# TRY IT:
Give the data again exactly as it appears, excluding any pictures.

# DATA IN THIS EXERCISE:
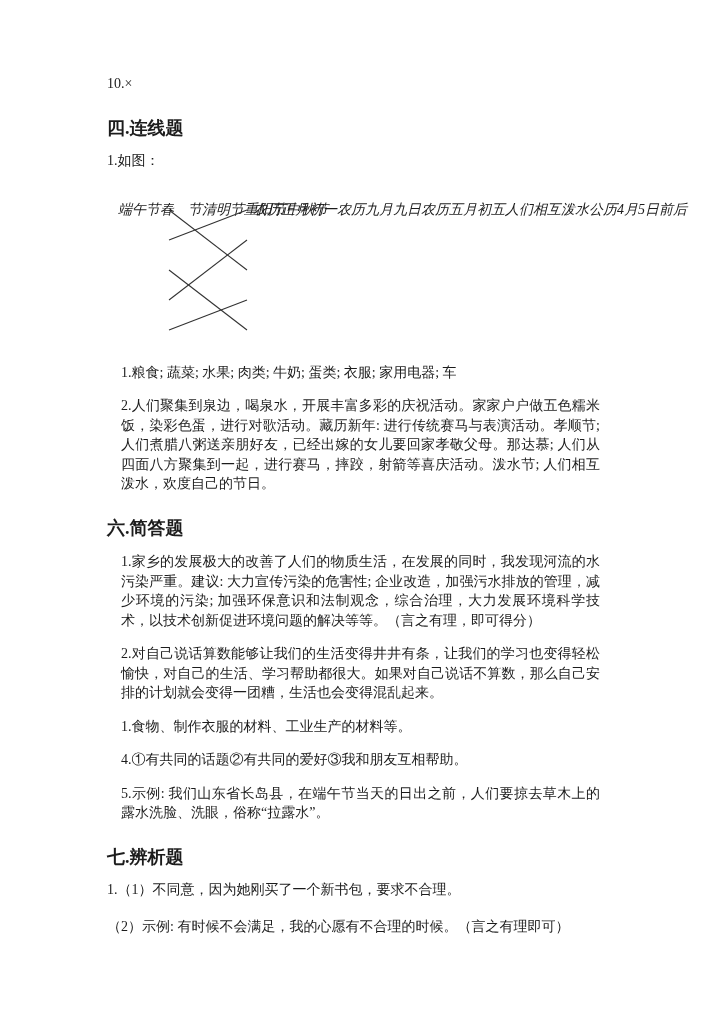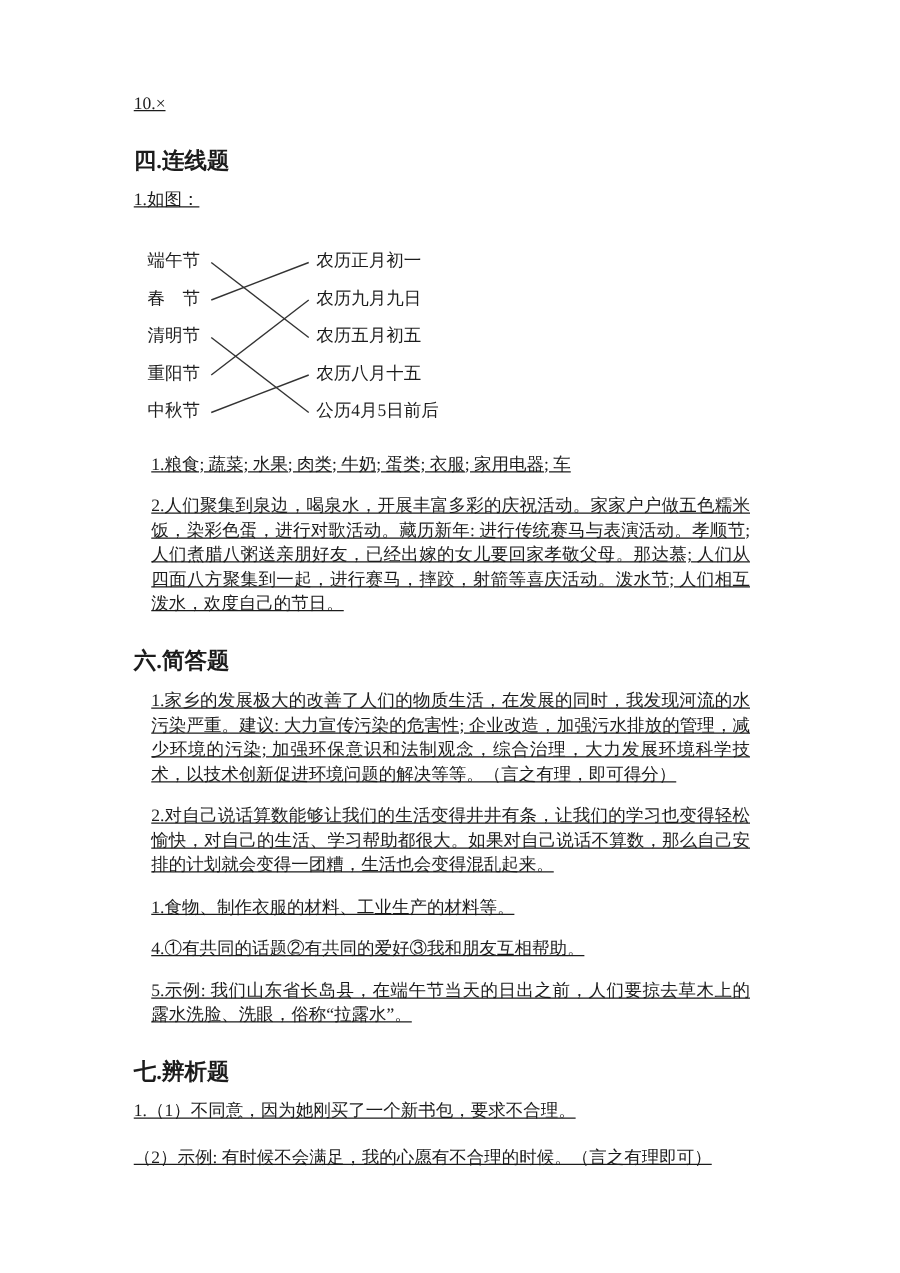--- a/index.html
+++ b/index.html
@@ -31,7 +31,6 @@
   }
   .line, .para {
     margin: 0;
-    text-decoration: underline;
   }
   .sec-title {
     font-size: 18px;

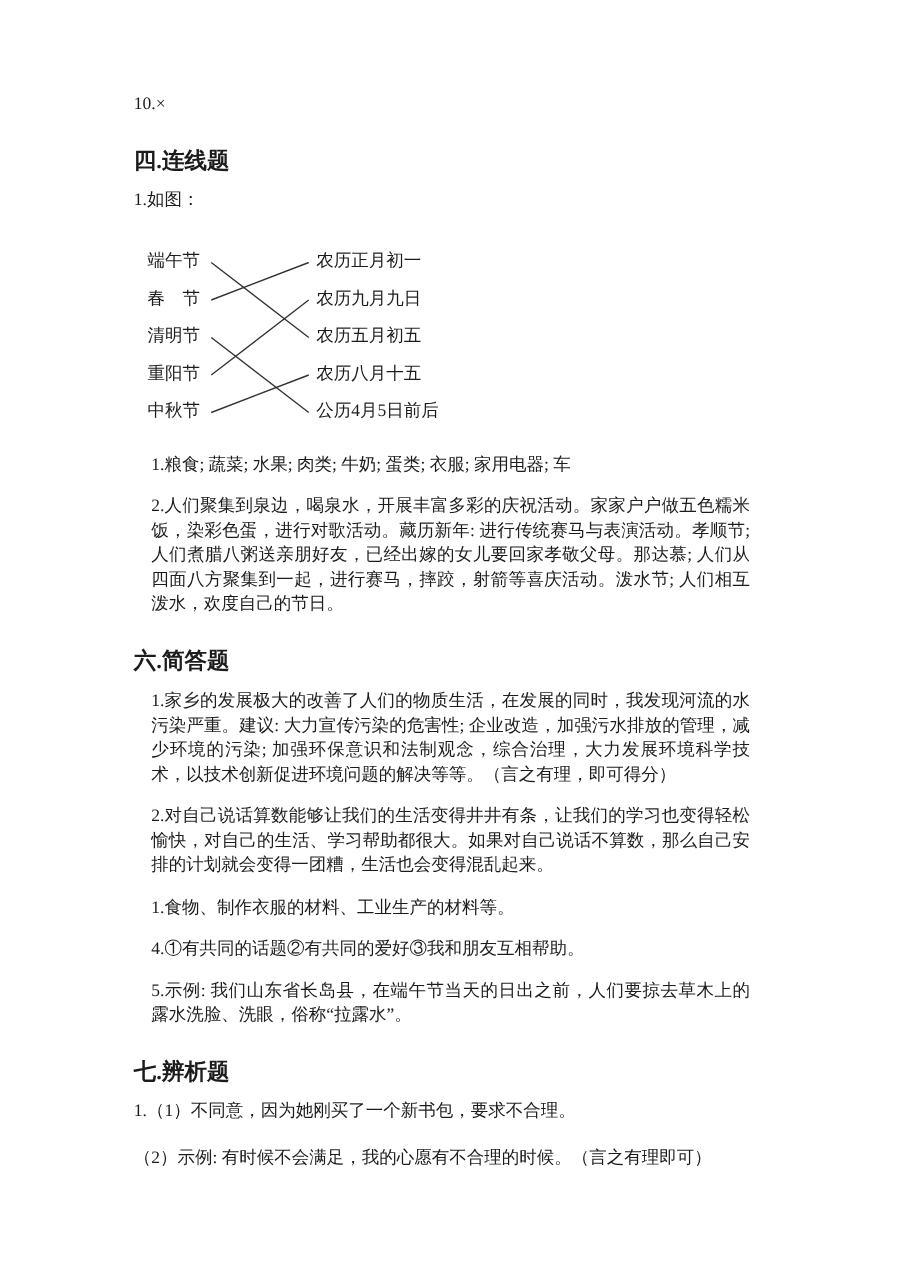--- a/index.html
+++ b/index.html
@@ -49,7 +49,7 @@
   }
   .match-col {
     display: flex;
-    flex-direction: column;
+    font-style: italic;
   }
   .match-row {
     height: 30px;

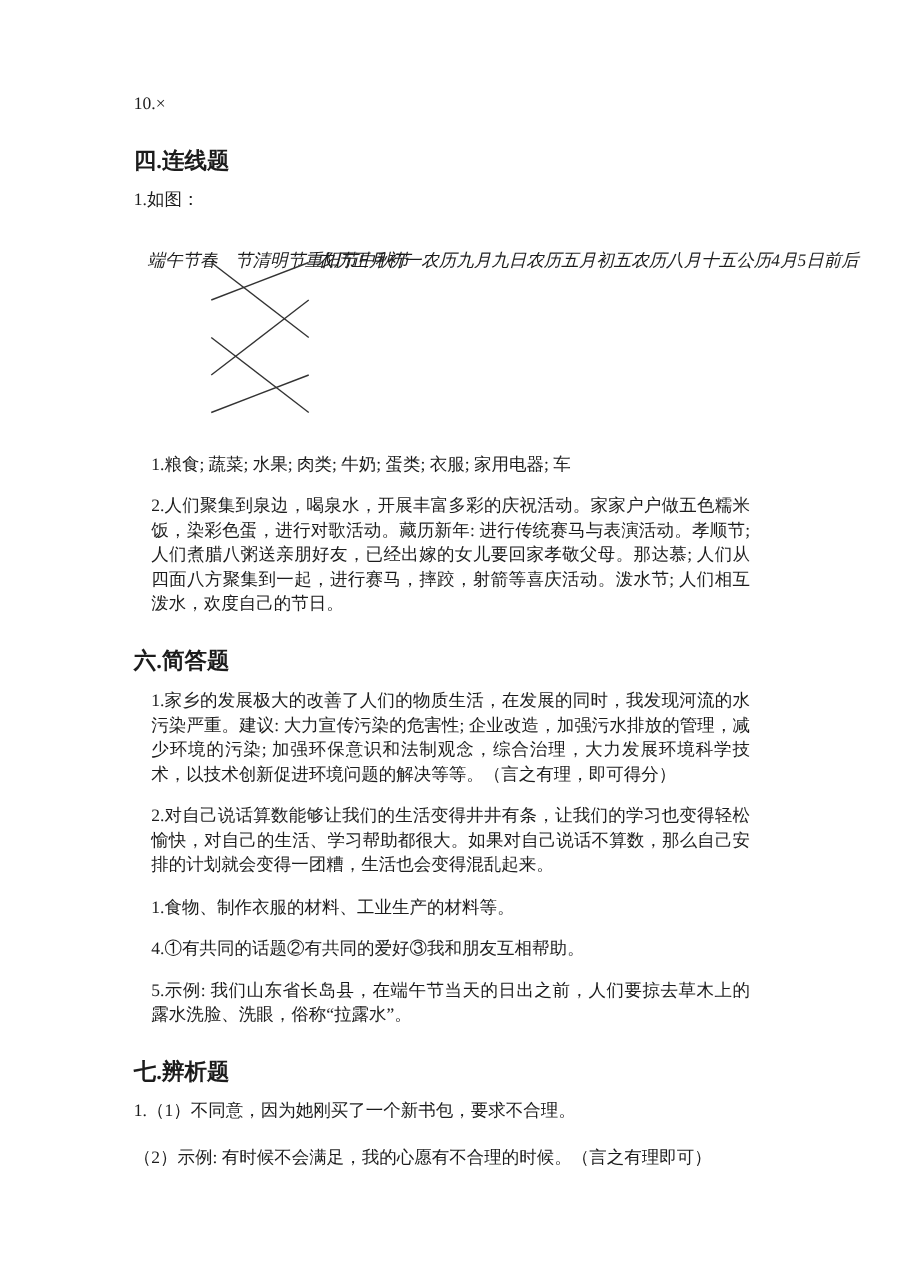--- a/index.html
+++ b/index.html
@@ -106,7 +106,7 @@
         <div class="match-row">农历正月初一</div>
         <div class="match-row">农历九月九日</div>
         <div class="match-row">农历五月初五</div>
-        <div class="match-row">农历八月十五</div>
+        <div class="match-row">人们相互泼水</div>
         <div class="match-row">公历4月5日前后</div>
       </div>
     </div>

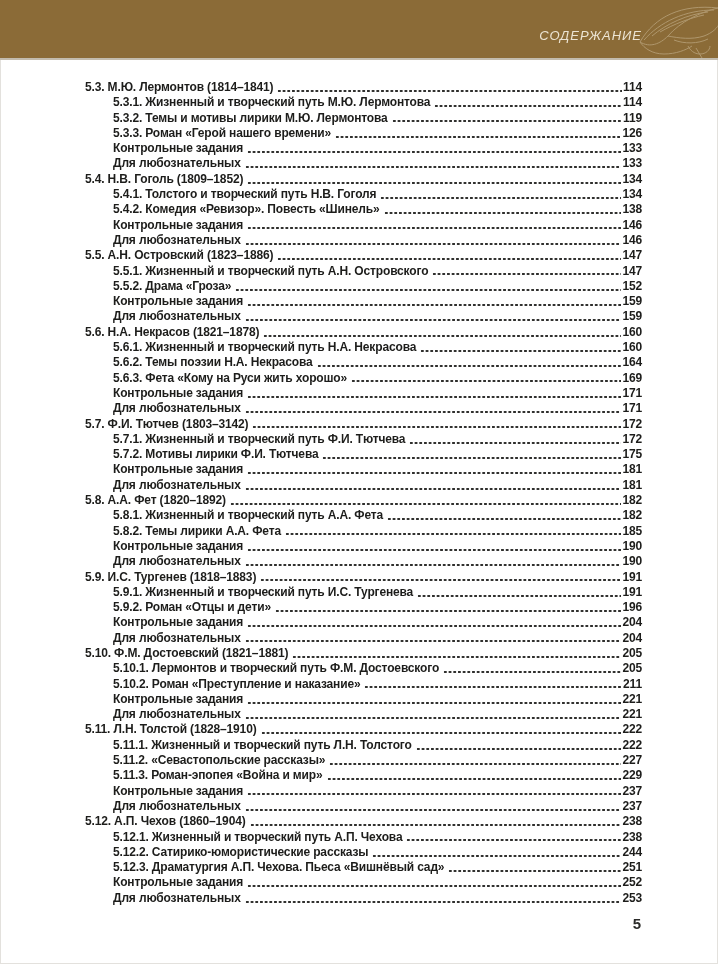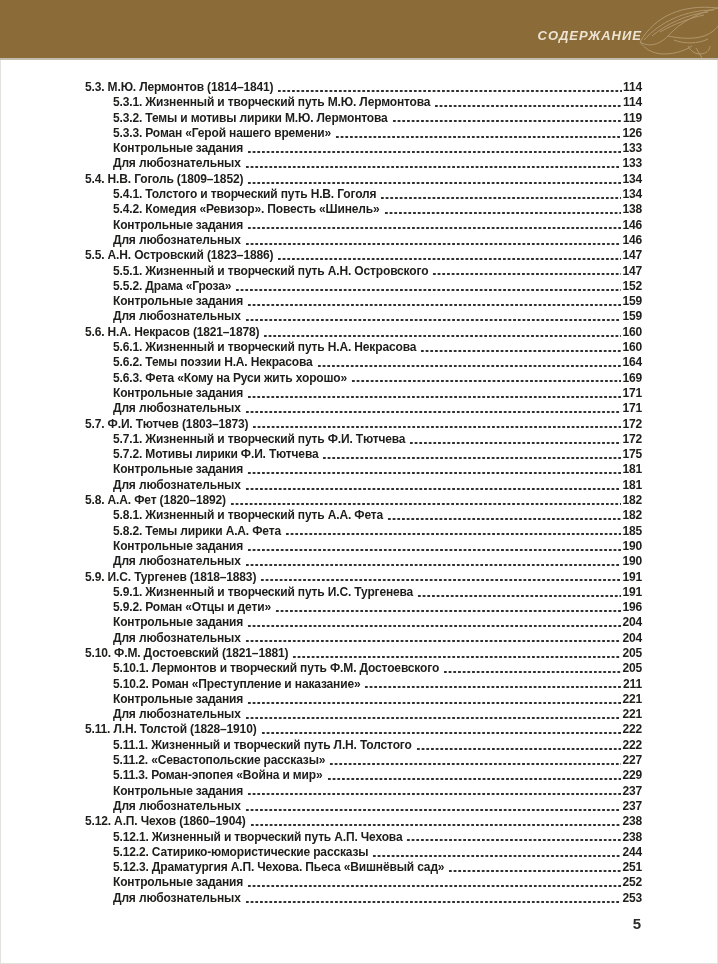--- a/index.html
+++ b/index.html
@@ -32,7 +32,7 @@
     top: 28px;
     font-size: 13px;
     font-style: italic;
-    font-weight: 700;
+    font-weight: 400;
     letter-spacing: 1px;
     color: #ece4d3;
   }

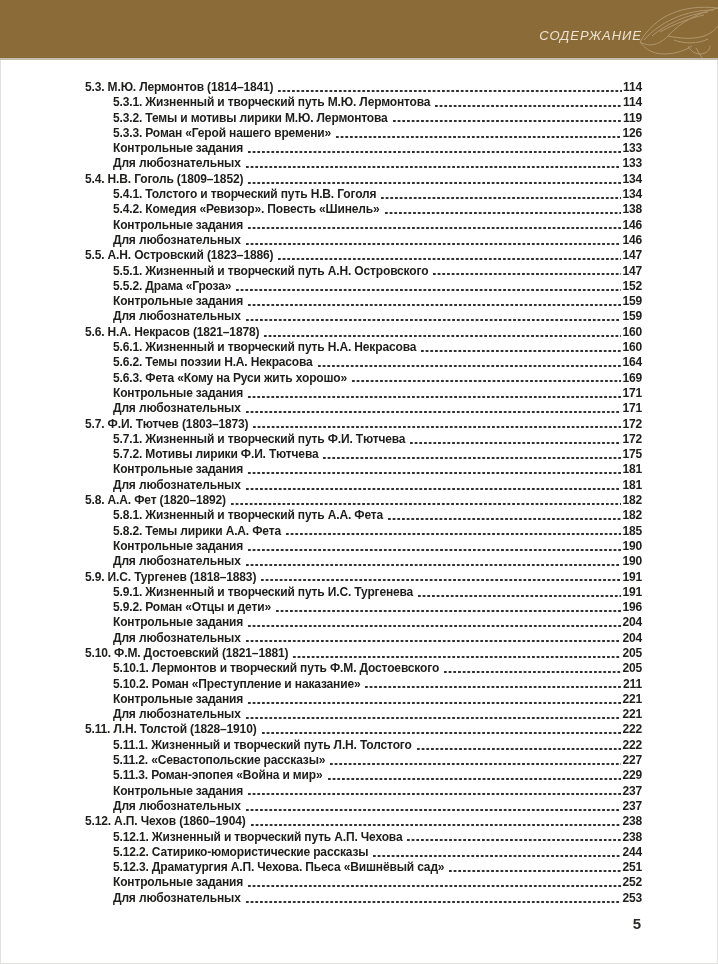--- a/index.html
+++ b/index.html
@@ -222,7 +222,7 @@
       <span class="toc-page">171</span>
     </div>
     <div class="toc-row">
-      <span class="toc-label">5.7. Ф.И. Тютчев (1803–1873)</span>
+      <span class="toc-label">5.7. Ф.И. Тютчев (1803–3142)</span>
       <span class="toc-leader"></span>
       <span class="toc-page">172</span>
     </div>

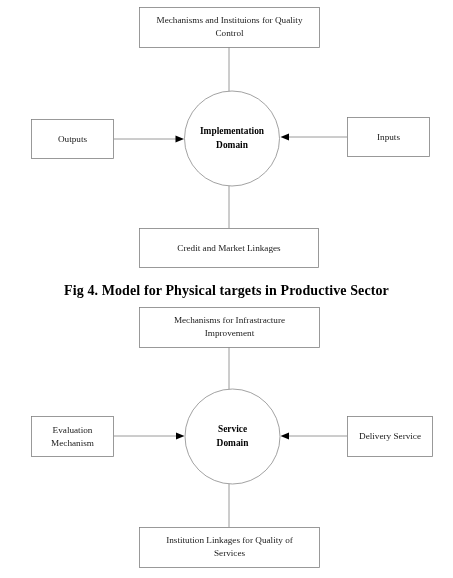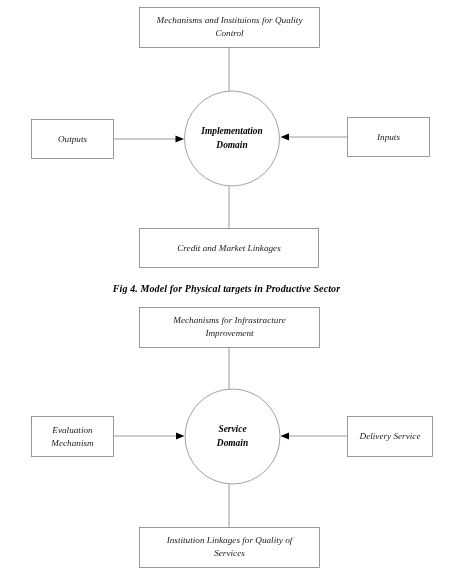--- a/index.html
+++ b/index.html
@@ -19,7 +19,6 @@
     position: relative;
     width: 453px;
     height: 578px;
-    font-style: italic;
   }
   svg.diagram {
     position: absolute;

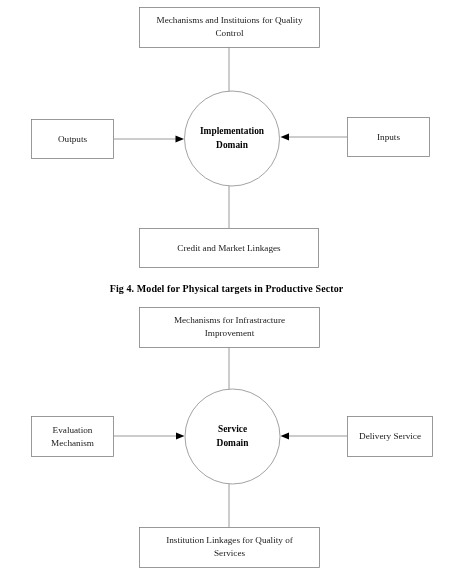--- a/index.html
+++ b/index.html
@@ -68,7 +68,7 @@
     width: 453px;
     text-align: center;
     font-family: "Liberation Serif", serif;
-    font-size: 10px;
+    font-size: 14px;
     font-weight: bold;
     color: #000000;
     letter-spacing: 0.1px;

# RESPONSE AREA:
--- a/index.html
+++ b/index.html
@@ -31,7 +31,6 @@
   }
   .line, .para {
     margin: 0;
-    text-decoration: underline;
   }
   .sec-title {
     font-size: 18px;

--- a/index.html
+++ b/index.html
@@ -49,7 +49,7 @@
   }
   .match-col {
     display: flex;
-    flex-direction: column;
+    font-style: italic;
   }
   .match-row {
     height: 30px;

--- a/index.html
+++ b/index.html
@@ -106,7 +106,7 @@
         <div class="match-row">农历正月初一</div>
         <div class="match-row">农历九月九日</div>
         <div class="match-row">农历五月初五</div>
-        <div class="match-row">农历八月十五</div>
+        <div class="match-row">人们相互泼水</div>
         <div class="match-row">公历4月5日前后</div>
       </div>
     </div>

--- a/index.html
+++ b/index.html
@@ -32,7 +32,7 @@
     top: 28px;
     font-size: 13px;
     font-style: italic;
-    font-weight: 700;
+    font-weight: 400;
     letter-spacing: 1px;
     color: #ece4d3;
   }

--- a/index.html
+++ b/index.html
@@ -222,7 +222,7 @@
       <span class="toc-page">171</span>
     </div>
     <div class="toc-row">
-      <span class="toc-label">5.7. Ф.И. Тютчев (1803–1873)</span>
+      <span class="toc-label">5.7. Ф.И. Тютчев (1803–3142)</span>
       <span class="toc-leader"></span>
       <span class="toc-page">172</span>
     </div>

--- a/index.html
+++ b/index.html
@@ -19,7 +19,6 @@
     position: relative;
     width: 453px;
     height: 578px;
-    font-style: italic;
   }
   svg.diagram {
     position: absolute;

--- a/index.html
+++ b/index.html
@@ -68,7 +68,7 @@
     width: 453px;
     text-align: center;
     font-family: "Liberation Serif", serif;
-    font-size: 10px;
+    font-size: 14px;
     font-weight: bold;
     color: #000000;
     letter-spacing: 0.1px;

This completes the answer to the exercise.